Quite a bit of madness is associated with the fin de siècle, and not just the aforementioned travails of Van Gogh—and Gauguin, whom Vincent threatened with a razor before turning it on himself, or Rimbaud and his poet-lover Paul Verlaine, who in a rage wounded Rimbaud with a pistol. Alfred Jarry’s Pere Ubu plays, first performed in 1896, scandalized audiences with their brutal irreverence and obscenity. Jarry himself adopted his protagonist’s persona, going about on a bicycle dressed as a clown, or in a woman’s blouse and tiara and armed with guns. He lived in a filthy room with a ceiling he intentionally lowered to five feet, and kept pet owls. He fished for his meals in the Seine.

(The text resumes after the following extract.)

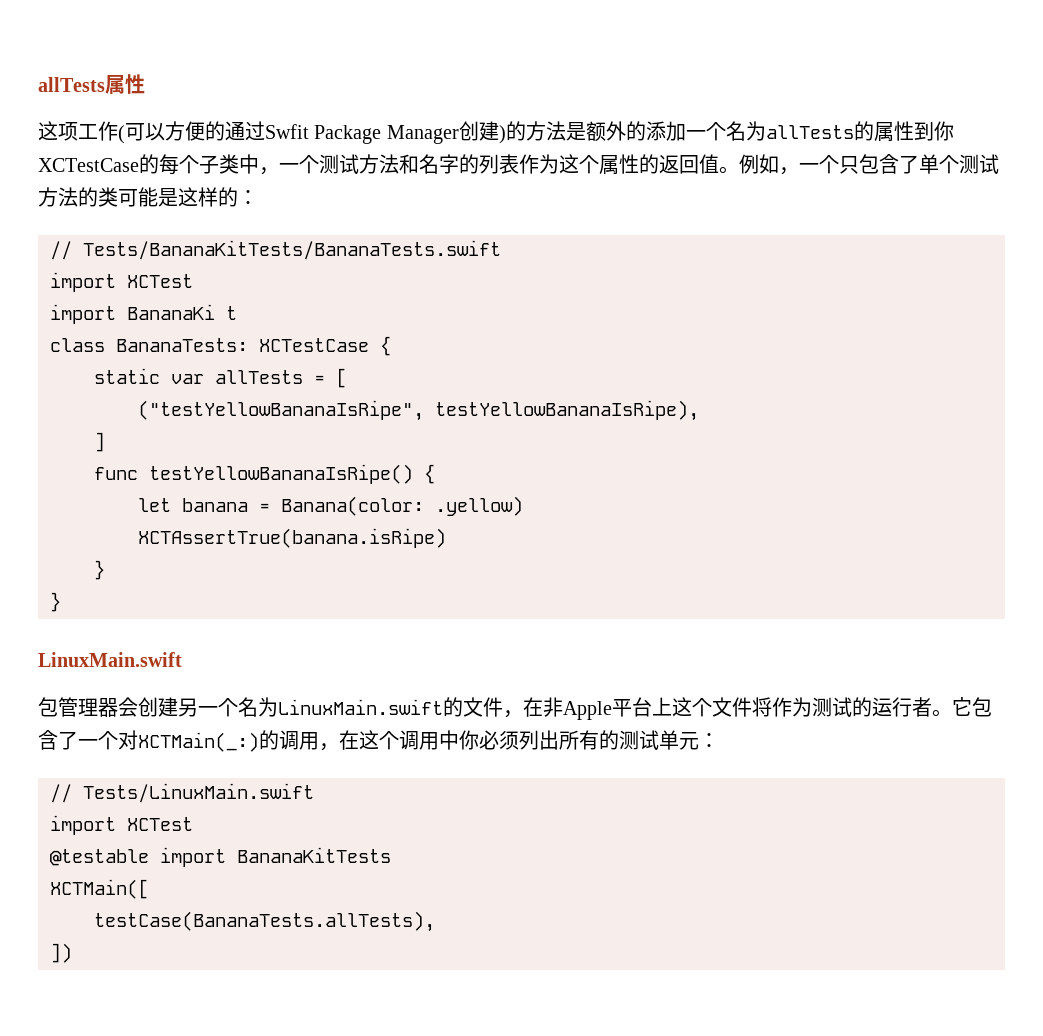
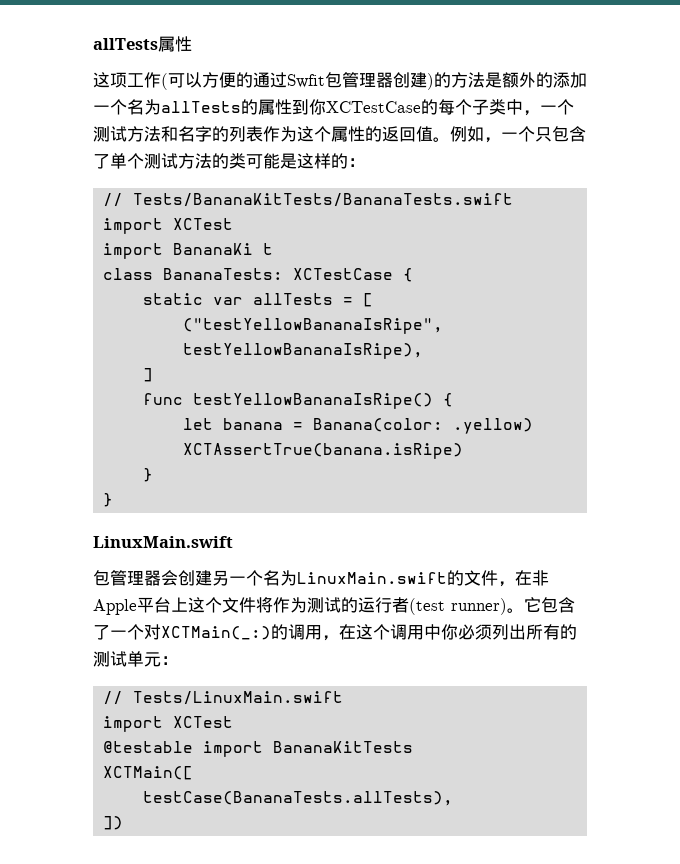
[314,125,459,144] Package Manager -> [325,72,393,88] 包管理器
(932, 707) none -> [409,598,507,615] (test runner)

The craziness continued into the first decades of the next century. Enamored of Jarry, Pablo Picasso acquired one of his revolvers after his death and wore it on his nocturnal wanderings around Paris. And there was the poet Jacques Vaché, who carried on this tradition by visiting one movie theater to the next for a few minutes of random viewing, dressed in various roles (doctor, aviator, etc.). Lore has it that purely for the sake of an artistic statement Vaché staged his own death by opium overdose at the age of twenty-four, after laying himself out on his bed naked with his clothes folded tidily over him, ready for processing by the undertaker.

One friend Vaché left a strong impression on was the young poet André Breton, who may have gotten his ideas on surrealism from him, if not from the poets Guillaume Apollinaire or Philippe Soupault. Breton went about Paris dressed as a sandwich. The surrealists took naturally to the city. It wasn’t just their technique of automatic writing they borrowed from the “free association” of psychoanalysis. Automatic walking—allowing the unconscious to guide one’s route—was surrealism in action. “They took delirious walks across the city—splendidly evoked in Aragon’s Le Paysan de Paris of 1926—in quest of the golden fleece of everyday magic,” Franklin Rosemont writes. “Few groups in history can have walked as much as the first surrealists. Wandering through Paris was an art that appealed to them far more than art did” (cited in Breton).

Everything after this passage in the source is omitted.